Since CO2 enhancement needs enhanced lumens to be of benefit, I think this also increases the yield.  So, how much increase in yield is from the CO2 and how much is from a perfectly dialed in room with more light?


----------



## NorCalHal (Feb 24, 2011)

I can personally attest to the benefits of CO2.
As Hick stated, everything in your grow MUST be dialed in silly style. This includes hotter nuit formulas and higher  room temps.

GREAT question THG! 

You guys may know that I run more light then needed on most of my grows. usually 3000w over a 4x8 area, instead of 2000w. Even though I run higher wattage over a tray, I still only manage to get an average of a pound per 4x4 area of the p98bk. I have ran this strain since before I joined MP. I have never hit much over a p a 4x4 area with the p98bk, tryin many different approaches and plant training.

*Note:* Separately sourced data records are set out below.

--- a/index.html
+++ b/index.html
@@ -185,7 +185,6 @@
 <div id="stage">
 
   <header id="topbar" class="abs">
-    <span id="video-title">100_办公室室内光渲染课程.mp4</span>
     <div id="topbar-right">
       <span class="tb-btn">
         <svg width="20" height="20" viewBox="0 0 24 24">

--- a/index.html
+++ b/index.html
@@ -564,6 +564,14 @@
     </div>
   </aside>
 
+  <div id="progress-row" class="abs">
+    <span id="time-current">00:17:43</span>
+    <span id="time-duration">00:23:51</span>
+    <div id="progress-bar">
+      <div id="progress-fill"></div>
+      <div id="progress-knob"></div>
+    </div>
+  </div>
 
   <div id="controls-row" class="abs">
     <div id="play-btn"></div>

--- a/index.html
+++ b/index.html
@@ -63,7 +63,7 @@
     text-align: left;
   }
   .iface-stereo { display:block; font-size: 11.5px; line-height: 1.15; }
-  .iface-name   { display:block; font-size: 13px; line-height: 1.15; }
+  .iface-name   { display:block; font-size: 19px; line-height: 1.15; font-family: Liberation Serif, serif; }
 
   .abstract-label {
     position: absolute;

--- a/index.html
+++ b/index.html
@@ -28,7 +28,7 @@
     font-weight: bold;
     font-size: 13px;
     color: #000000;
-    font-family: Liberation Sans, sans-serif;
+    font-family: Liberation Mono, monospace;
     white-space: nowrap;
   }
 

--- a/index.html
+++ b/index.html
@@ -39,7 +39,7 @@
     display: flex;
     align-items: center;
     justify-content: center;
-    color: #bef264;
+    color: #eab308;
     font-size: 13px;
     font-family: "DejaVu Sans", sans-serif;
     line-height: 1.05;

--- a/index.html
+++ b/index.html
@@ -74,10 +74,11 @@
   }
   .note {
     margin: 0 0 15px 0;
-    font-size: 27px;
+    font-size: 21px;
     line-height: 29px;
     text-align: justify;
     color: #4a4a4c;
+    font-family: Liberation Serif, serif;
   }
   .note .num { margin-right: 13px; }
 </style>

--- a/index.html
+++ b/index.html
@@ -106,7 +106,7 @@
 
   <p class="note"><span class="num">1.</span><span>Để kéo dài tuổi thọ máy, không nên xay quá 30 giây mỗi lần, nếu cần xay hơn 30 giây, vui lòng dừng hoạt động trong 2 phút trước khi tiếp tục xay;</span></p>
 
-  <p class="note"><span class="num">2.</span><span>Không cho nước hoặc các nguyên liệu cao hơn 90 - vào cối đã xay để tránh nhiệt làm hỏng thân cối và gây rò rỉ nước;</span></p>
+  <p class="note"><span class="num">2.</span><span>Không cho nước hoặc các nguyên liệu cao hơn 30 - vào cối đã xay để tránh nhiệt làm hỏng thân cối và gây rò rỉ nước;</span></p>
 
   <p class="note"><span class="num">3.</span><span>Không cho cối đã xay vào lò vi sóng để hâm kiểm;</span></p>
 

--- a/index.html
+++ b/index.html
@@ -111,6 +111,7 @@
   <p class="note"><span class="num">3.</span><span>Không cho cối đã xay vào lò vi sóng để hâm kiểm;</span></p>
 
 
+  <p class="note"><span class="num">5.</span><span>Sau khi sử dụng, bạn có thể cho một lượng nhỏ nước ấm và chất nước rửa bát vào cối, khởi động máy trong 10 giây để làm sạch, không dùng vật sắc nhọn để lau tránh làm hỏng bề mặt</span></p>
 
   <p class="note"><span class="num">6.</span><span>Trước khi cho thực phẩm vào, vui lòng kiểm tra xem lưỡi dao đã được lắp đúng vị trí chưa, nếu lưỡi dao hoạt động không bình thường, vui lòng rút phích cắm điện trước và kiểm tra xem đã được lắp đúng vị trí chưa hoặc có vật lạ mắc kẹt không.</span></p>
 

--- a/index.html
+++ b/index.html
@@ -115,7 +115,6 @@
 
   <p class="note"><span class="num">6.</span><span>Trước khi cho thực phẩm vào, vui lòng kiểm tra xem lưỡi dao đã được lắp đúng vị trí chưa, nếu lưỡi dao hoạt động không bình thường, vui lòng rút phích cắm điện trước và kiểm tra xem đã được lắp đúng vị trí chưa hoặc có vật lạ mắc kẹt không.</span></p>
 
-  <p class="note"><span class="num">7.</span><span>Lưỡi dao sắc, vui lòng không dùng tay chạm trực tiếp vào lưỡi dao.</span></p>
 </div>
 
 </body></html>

So, with my new room, I only had 2 lights over a 4x8 area, but used CO2 at 1500ppm for the grow. Temp was raised to 85 and rh was 40-55.
I averaged 1.25 pounds per 4x4 area, giving me a 25% increse in production.
After running p98bk for so long, I have NEVER seen such fast growth or bud size on her. For whatever reason, it extended the flower time 2 weeks also, contrary to what folks say about co2 speeding up harvest time, not for me.

So, I saw the benefit of CO2 without adding more lumens. It has bugged me because Lumens were the only item in the new room I felt I didn't have enough of. So, for the next round, I added more lights, 1000w for every 4000watts I had. I actually flip the room today to 12/12, so I am curious tro see if production will be incresed further.


----------



## benamucc (Feb 24, 2011)

:goodposting:


----------



## OGKushman (Feb 24, 2011)

i stopped using co2 after 2 yrs....have not noticed one difference. I actually test all my meds. THC tested levels are virtually unchanged...i just never noticed a change. I had a hard time letting the co2 build without getting temps up too high. My rooms are just to small.

solution - good ventilation


----------



## NorCalHal (Feb 25, 2011)

OGKushman said:
			
		

> solution - good ventilation


 
Solution = Ductless Mini-Split AC


----------